··· Listed entries ···

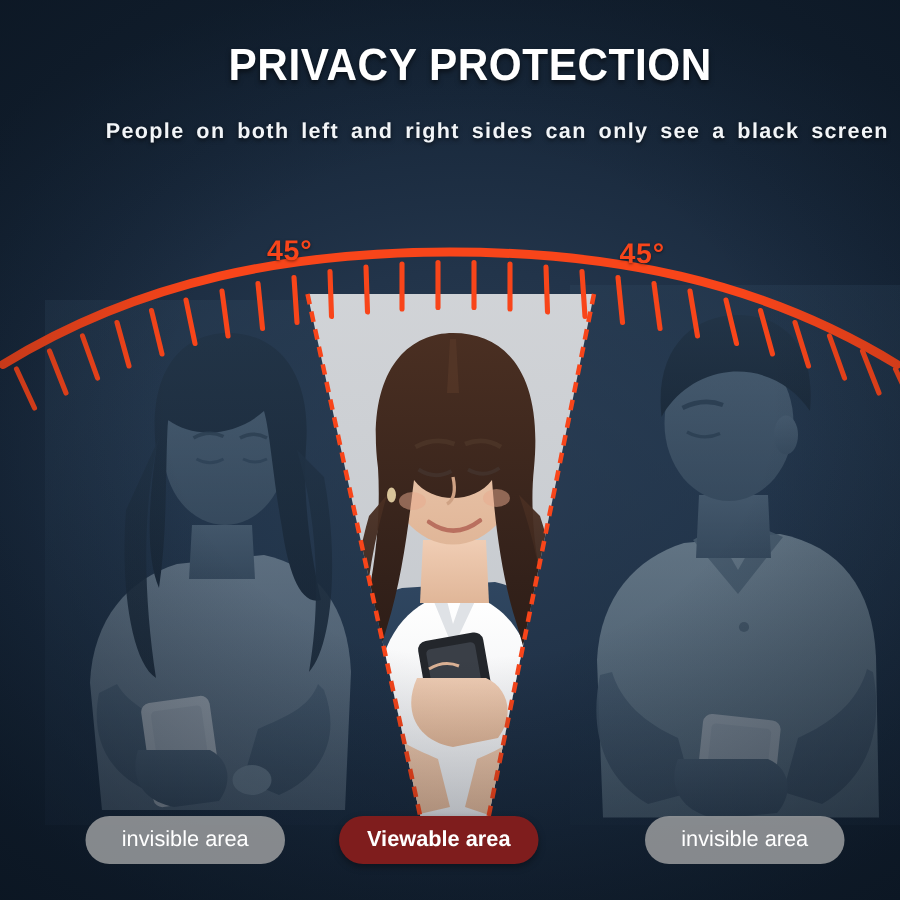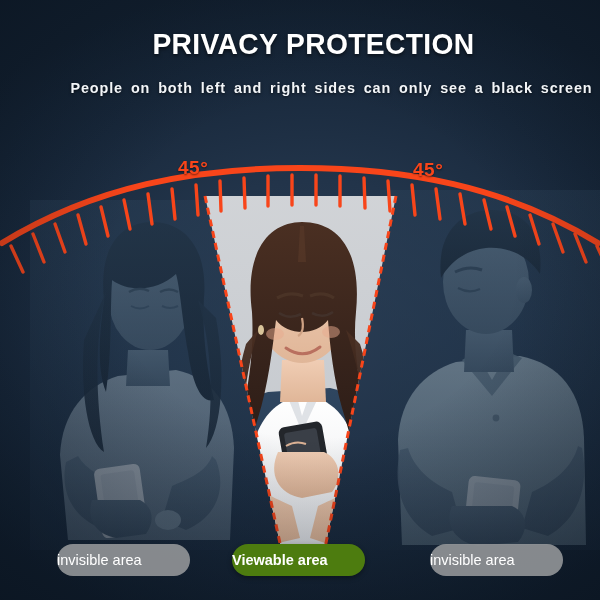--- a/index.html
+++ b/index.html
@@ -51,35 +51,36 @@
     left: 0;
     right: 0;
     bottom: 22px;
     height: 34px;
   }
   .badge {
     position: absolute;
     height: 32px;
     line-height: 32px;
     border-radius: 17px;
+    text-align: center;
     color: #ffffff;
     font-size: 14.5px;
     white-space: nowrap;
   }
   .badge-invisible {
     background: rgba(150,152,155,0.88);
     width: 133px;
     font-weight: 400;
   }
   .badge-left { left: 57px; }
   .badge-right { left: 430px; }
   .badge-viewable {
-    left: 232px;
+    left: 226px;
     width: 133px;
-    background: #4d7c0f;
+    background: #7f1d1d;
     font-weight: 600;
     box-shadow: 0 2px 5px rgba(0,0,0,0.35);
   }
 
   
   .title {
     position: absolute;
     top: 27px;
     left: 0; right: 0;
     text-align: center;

···
··· Listed entries ···

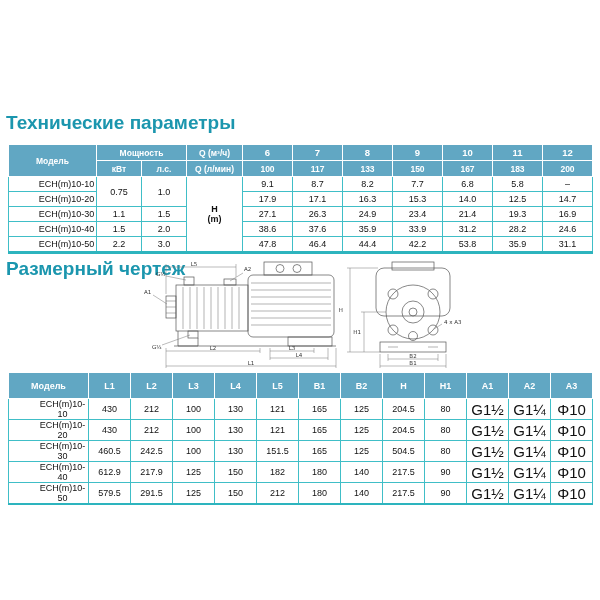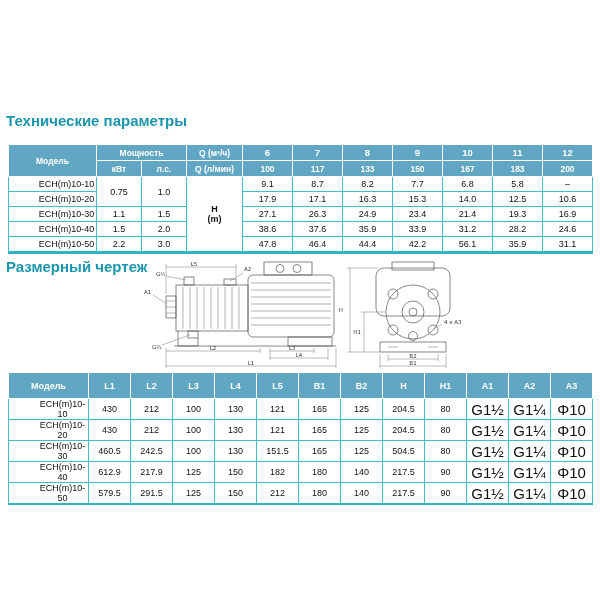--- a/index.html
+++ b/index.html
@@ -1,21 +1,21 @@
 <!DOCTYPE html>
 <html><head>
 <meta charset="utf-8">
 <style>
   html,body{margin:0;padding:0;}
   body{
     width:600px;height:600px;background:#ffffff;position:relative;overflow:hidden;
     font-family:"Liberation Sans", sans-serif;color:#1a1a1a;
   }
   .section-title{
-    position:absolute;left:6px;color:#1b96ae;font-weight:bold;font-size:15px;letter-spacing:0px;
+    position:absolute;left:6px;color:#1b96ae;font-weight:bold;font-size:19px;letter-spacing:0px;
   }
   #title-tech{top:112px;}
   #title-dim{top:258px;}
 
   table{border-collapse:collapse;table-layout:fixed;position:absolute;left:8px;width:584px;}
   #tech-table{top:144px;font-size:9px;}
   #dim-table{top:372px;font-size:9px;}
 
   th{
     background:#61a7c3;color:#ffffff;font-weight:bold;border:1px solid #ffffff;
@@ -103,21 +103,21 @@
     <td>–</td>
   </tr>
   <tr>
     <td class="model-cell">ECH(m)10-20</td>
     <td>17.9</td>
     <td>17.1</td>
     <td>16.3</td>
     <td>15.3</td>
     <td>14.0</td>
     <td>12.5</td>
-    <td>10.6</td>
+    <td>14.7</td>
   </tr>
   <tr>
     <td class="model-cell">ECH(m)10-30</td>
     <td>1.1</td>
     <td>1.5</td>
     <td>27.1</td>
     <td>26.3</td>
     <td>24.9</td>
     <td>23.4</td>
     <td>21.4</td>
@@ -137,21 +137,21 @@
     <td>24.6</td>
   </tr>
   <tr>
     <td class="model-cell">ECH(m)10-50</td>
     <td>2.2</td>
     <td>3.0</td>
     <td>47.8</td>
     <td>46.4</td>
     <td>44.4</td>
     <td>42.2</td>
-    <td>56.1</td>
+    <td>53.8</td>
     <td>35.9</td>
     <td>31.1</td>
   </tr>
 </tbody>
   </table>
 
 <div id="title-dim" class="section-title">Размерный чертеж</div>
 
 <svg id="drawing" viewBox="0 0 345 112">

···

> Problem to solve
Report the lines above that have the word "center" in them.

> Finished task
+    text-align: center;
     text-align: center;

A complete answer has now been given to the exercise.